And so, after a certain point, his vigilance diminished, and eventually, that other Jude departed, back to the land of fairies and enchantments, and the Jude he knew reclaimed his space. But then, every once in a while, there would be troubling reminders that what he knew of Jude was only what Jude allowed him to know: he called Jude daily when he was away shooting, usually at a prearranged time, and one day last year he had called and they'd had a normal conversation, Jude sounding no different than he always did, and the two of them laughing at one of Willem's stories, when he heard in the background the clear and unmistakable intercom announcement of the sort one only hears at hospitals: "Paging Dr. Nesarian, Dr. Nesarian to OR Three."

"Jude?" he'd asked.

"Don't worry, Willem," he'd said. "I'm fine. I just have a slight infection; I think Andy's gone a little crazy."

"What kind of infection? Jesus, Jude!"

"A blood infection, but it's nothing. Honestly, Willem, if it was serious, I would've told you."

"No, you fucking wouldn't have, Jude.
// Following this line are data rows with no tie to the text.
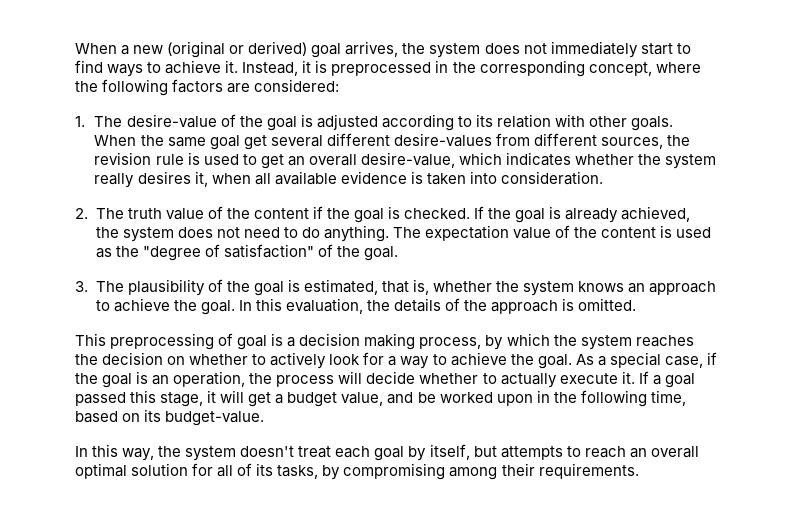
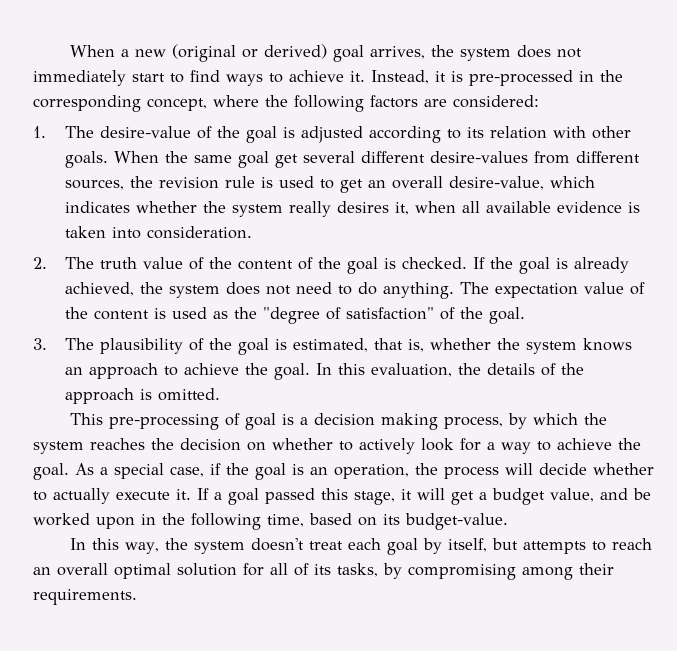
- Instead, it is preprocessed in the corresponding concept, where the following factors are considered:
+ Instead, it is pre-processed in the corresponding concept, where the following factors are considered:
- 2. The truth value of the content if the goal is checked.
+ 2. The truth value of the content of the goal is checked.
- This preprocessing of goal is a decision making process, by which the system reaches the decision on whether to actively look for a way to achieve the goal.
+ This pre-processing of goal is a decision making process, by which the system reaches the decision on whether to actively look for a way to achieve the goal.

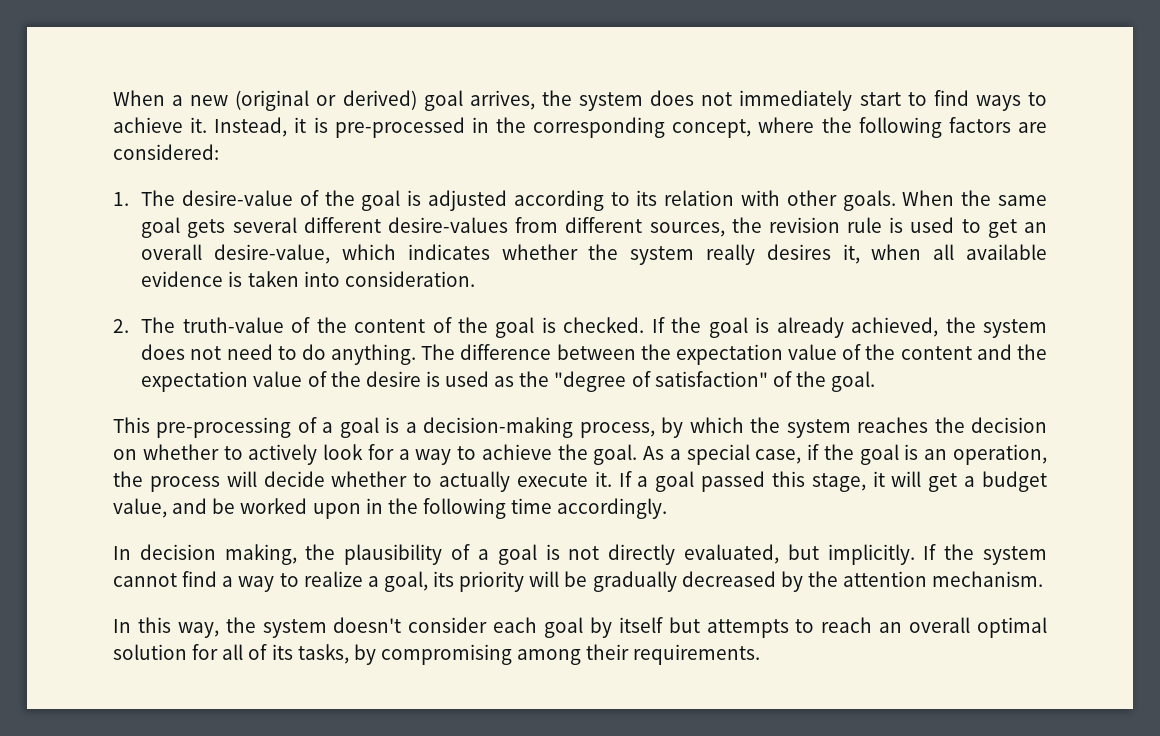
- When the same goal get several different desire-values from different sources, the revision rule is used to get an overall desire-value, which indicates whether the system really desires it, when all available evidence is taken into consideration.
+ When the same goal gets several different desire-values from different sources, the revision rule is used to get an overall desire-value, which indicates whether the system really desires it, when all available evidence is taken into consideration.
- 2. The truth value of the content of the goal is checked.
+ 2. The truth-value of the content of the goal is checked.
- The expectation value of the content is used as the "degree of satisfaction" of the goal.
+ The difference between the expectation value of the content and the expectation value of the desire is used as the "degree of satisfaction" of the goal.
- 3. The plausibility of the goal is estimated, that is, whether the system knows an approach to achieve the goal. In this evaluation, the details of the approach is omitted.
- This pre-processing of goal is a decision making process, by which the system reaches the decision on whether to actively look for a way to achieve the goal.
+ This pre-processing of a goal is a decision-making process, by which the system reaches the decision on whether to actively look for a way to achieve the goal.
- If a goal passed this stage, it will get a budget value, and be worked upon in the following time, based on its budget-value.
+ If a goal passed this stage, it will get a budget value, and be worked upon in the following time accordingly.
+ In decision making, the plausibility of a goal is not directly evaluated, but implicitly. If the system cannot find a way to realize a goal, its priority will be gradually decreased by the attention mechanism.
- In this way, the system doesn't treat each goal by itself, but attempts to reach an overall optimal solution for all of its tasks, by compromising among their requirements.
+ In this way, the system doesn't consider each goal by itself but attempts to reach an overall optimal solution for all of its tasks, by compromising among their requirements.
A blood infection is serious."

He was silent. "I would've, Willem."

"Does Harold know?"

"No," he said, sharply. "And you're not to tell him."

Exchanges like this left him stunned and bothered, and he spent the rest of the evening trying to remember the previous week's conversations, picking through them for clues that something might have been amiss and he might have simply, stupidly overlooked it. In more generous, wondering moments, he imagined Jude as a magician whose sole trick was concealment, but every year, he got better and better at it, so that now he had only to bring one wing of the silken cape he wore before his eyes and he would become instantly invisible, even to those who knew him best. But at other times, he bitterly resented this trick, the year-after-year exhaustion of keeping Jude's secrets and yet never being given anything in return but the meanest smidges of information, of not being allowed the opportunity to even try to help him, to publicly worry about him. This isn't fair, he would think in those moments. This isn't friendship. It's something, but it's not friendship. He felt he had been hustled into a game of complicity, one he never intended to play. Everything Jude communicated to them indicated that he didn't want to be helped. And yet he couldn't accept that. The question was how you ignored someone's request to be left alone-even if it meant jeopardizing the friendship. It was a wretched little koan: How can you help someone who won't be helped while realizing that if you don't try to help, then you're not being a friend at all? Talk to me, he sometimes wanted to shout at Jude. Tell me things. Tell me what I need to do to make you talk to me.

Once, at a party, he had overheard Jude tell someone that he told him, Willem, everything, and he had been both flattered and perplexed, because really: he knew nothing. It was sometimes incredible to him how much he cared about someone who refused to tell him any of the things friends shared with each other-how he had lived before they met, what he feared, what he craved, who he was attracted to, the mortifications and sadnesses of daily life. In the absence of talking to Jude himself, he often wished he could talk to Harold about Jude, and figure out how much he knew, and whether, if they-and Andy-braided together all their knowledge, they might be able to find some sort of solution. But this was dreaming: Jude would never forgive him, and instead of the connection he did have with him, he would have none at all.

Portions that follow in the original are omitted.